R. «Ricordo che giocavamo contro il Verona ed entrai nella ripresa e vincemmo 3 a 0. Mi dispiacque molto andare via però quando la dirigenza decide di cambiare… Fu l’ultima partita nella Juventus anche di Antonio Cabrini. Anche il povero Gaetano Scirea aveva terminato l’anno precedente e nell’ultima stagione fece molta panchina per dare spazio a Roberto Tricella. Io e Gaetano eravamo come fratelli. Scirea era un uomo eccezionale sia sul campo che fuori dal campo. In campo poteva giocare in tutti i ruoli e quando andava in avanti era sempre pericoloso.

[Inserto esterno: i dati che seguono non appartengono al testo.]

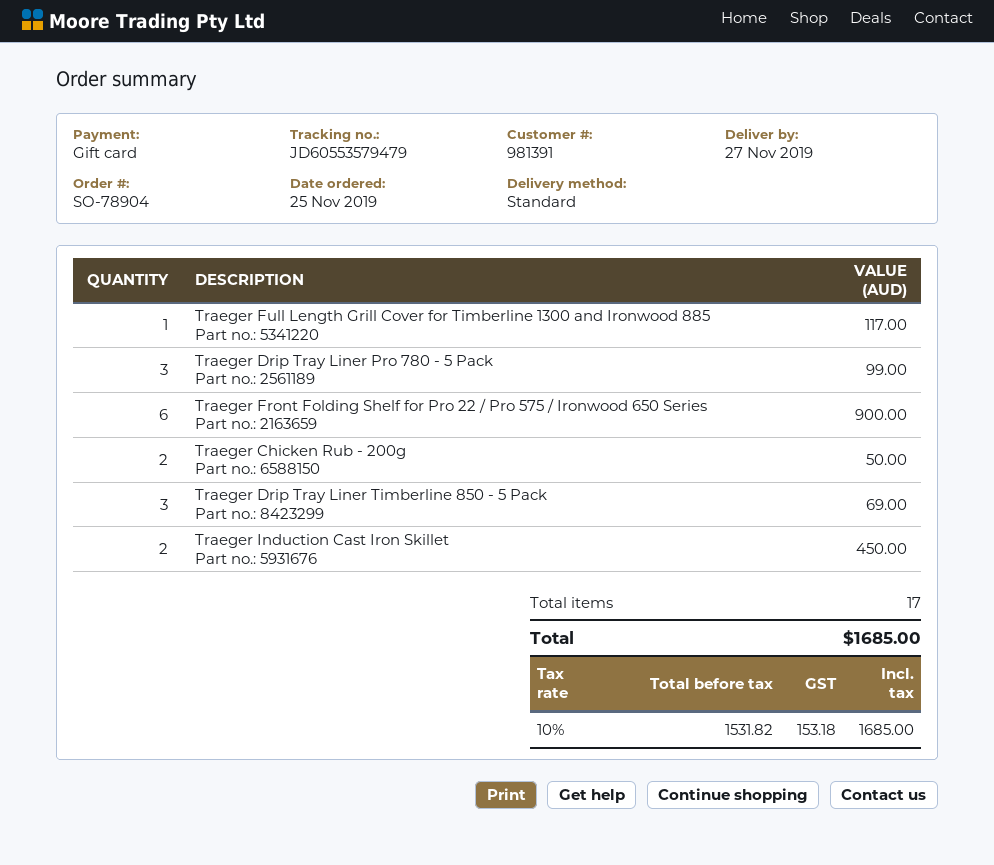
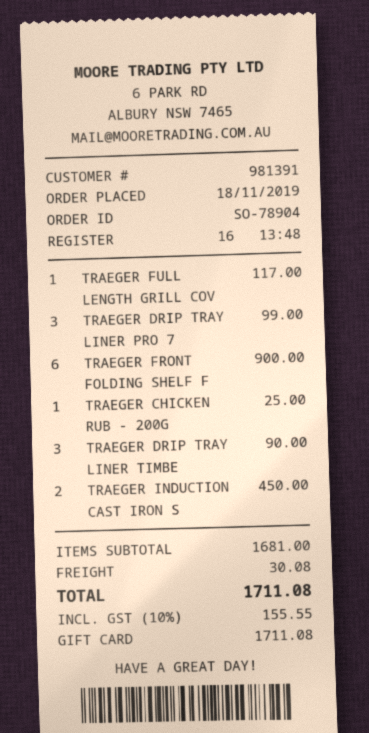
order date: 2019-11-25 -> 2019-11-18
Traeger Chicken Rub - 200g: 2 for 50.00 -> 1 for 25.00
Traeger Drip Tray Liner Timberline 850 - 5 Pack: 3 for 69.00 -> 3 for 90.00
shipping: none -> 30.08
tax: 10% = 153.18 -> 10% = 155.55
total: 1685.00 -> 1711.08

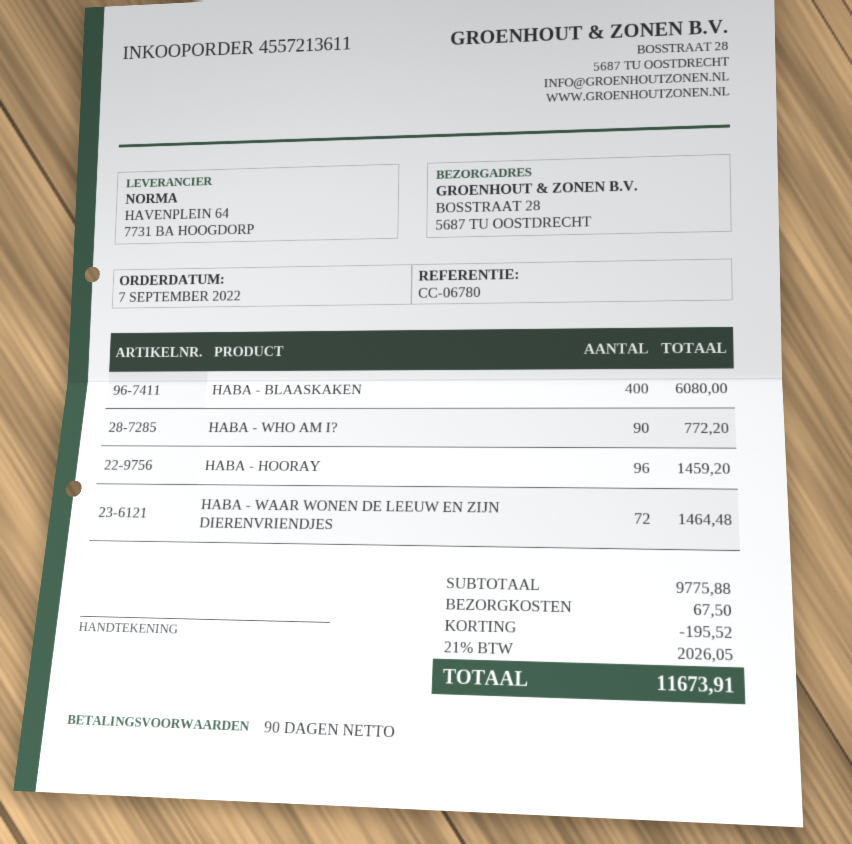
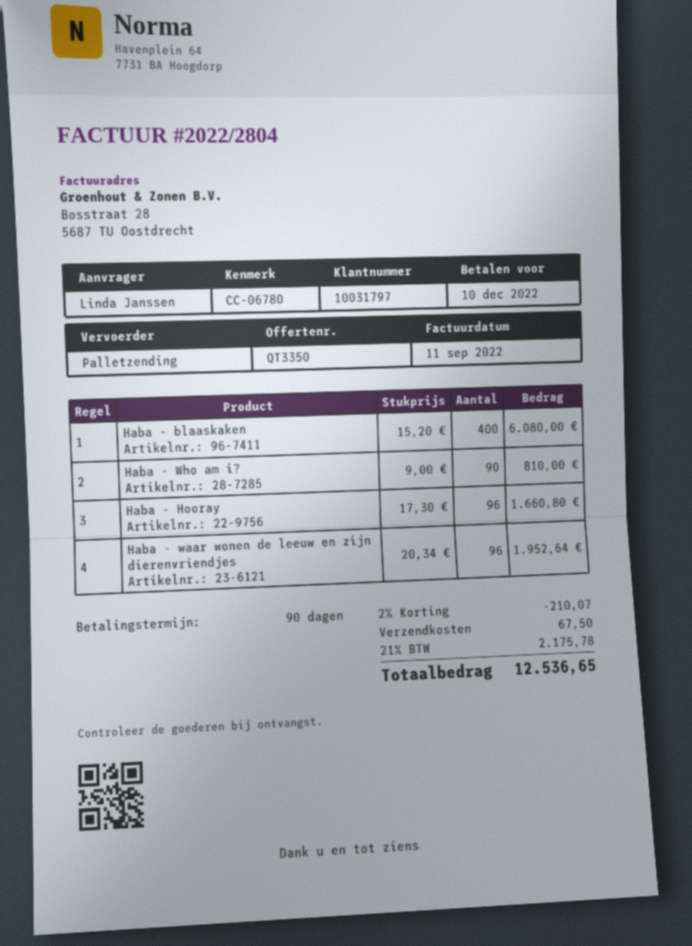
HABA - WHO AM I?: 90 for 772.20 -> 90 for 810.00
HABA - HOORAY: 96 for 1459.20 -> 96 for 1660.80
HABA - WAAR WONEN DE LEEUW EN ZIJN DIERENVRIENDJES: 72 for 1464.48 -> 96 for 1952.64
discount: 195.52 -> 210.07
tax: 21% = 2026.05 -> 21% = 2175.78
total: 11673.91 -> 12536.65

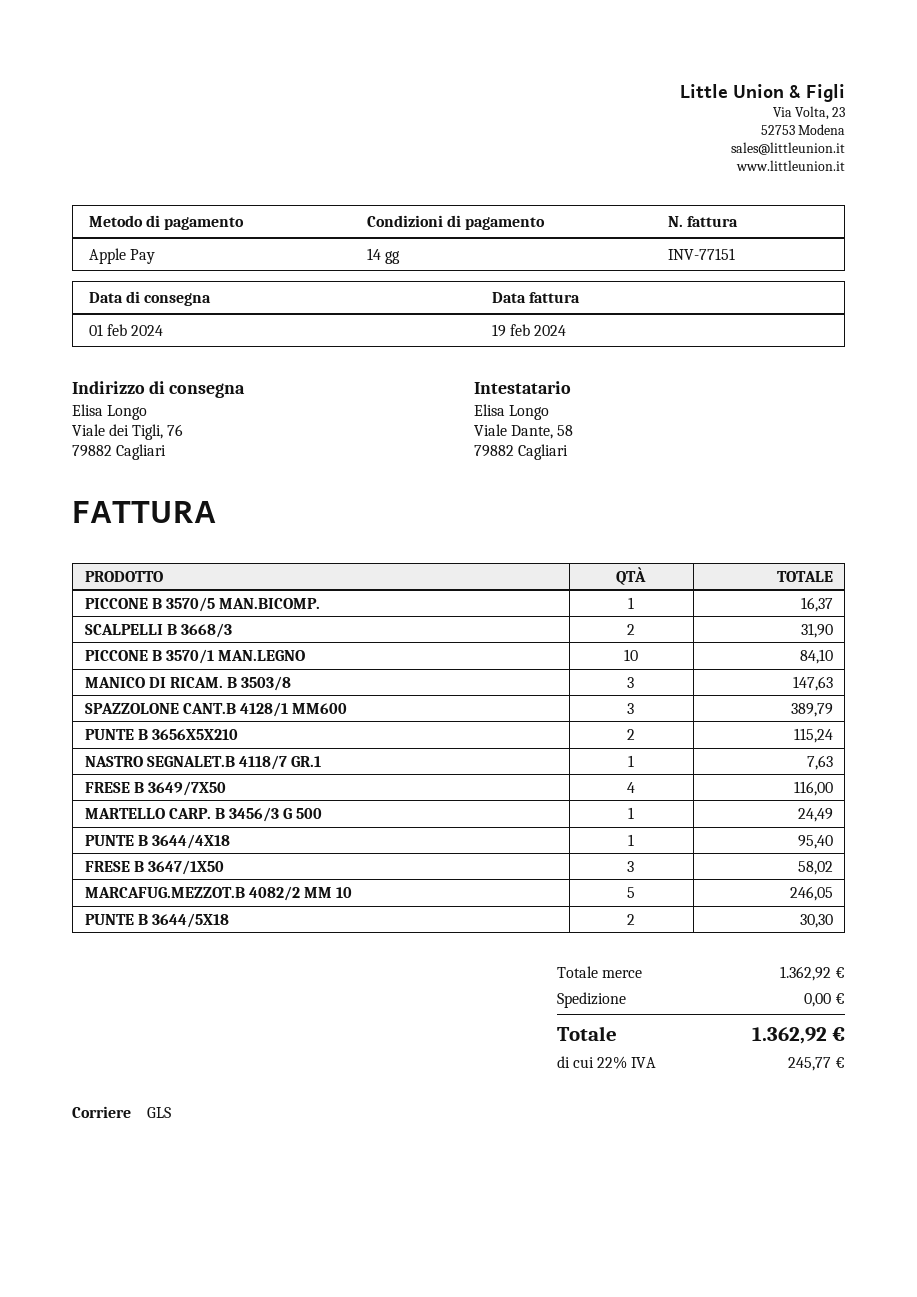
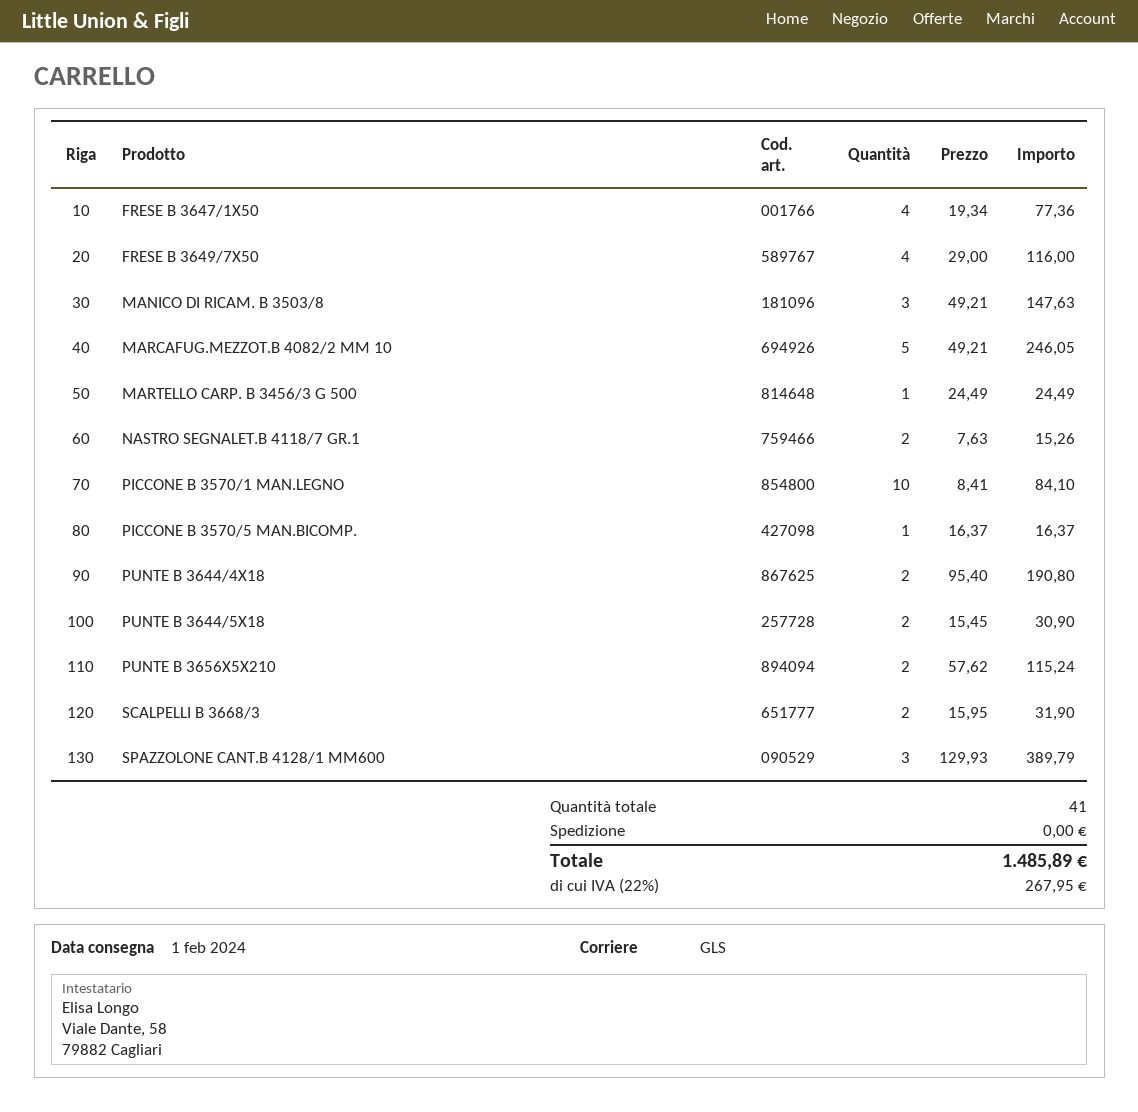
NASTRO SEGNALET.B 4118/7 GR.1: 1 for 7.63 -> 2 for 15.26
PUNTE B 3644/4X18: 1 for 95.40 -> 2 for 190.80
FRESE B 3647/1X50: 3 for 58.02 -> 4 for 77.36
PUNTE B 3644/5X18: 2 for 30.30 -> 2 for 30.90
tax: 22% = 245.77 -> 22% = 267.95
total: 1362.92 -> 1485.89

Era un bravo ragazzo, bravo, bravo, ripeto sia sul campo che fuori dal campo. Purtroppo fu vittima di quell’incidente in Polonia.
Nella mia carriera ho giocato anche con i grandi calciatori di quei tempi come Zico, Maradona… Anche noi, però, eravamo dei campioni, c’era Platini, Boniek, Cabrini, Gentile, Scirea, Tardelli, Rossi e non eravamo da meno di tanti campioni. Platini era un grande…».

D. Bodini, quali diversità appaiono evidenti nella Juventus dei suoi anni in confronto alla Juventus di oggi?
R. «Oggi il gioco è più veloce. Si gioca di più la palla soprattutto sulle fasce e per arrivare a tirare in porta ci sono cinquanta passaggi… Rispetto ai miei tempi oggi è un gioco, ripeto, assai più veloce. Ai miei tempi per giungere a tirare in porta occorrevano meno passaggi, per esempio quando aveva la palla Platini la passava a Boniek che la crossava in mezzo e Rossi faceva goal. Quando, invece, Briaschi correva sulla fascia la passava al centro e faceva goal Rossi o Boniek… Praticamente con cinque-sei passaggi eravamo davanti alla porta avversaria».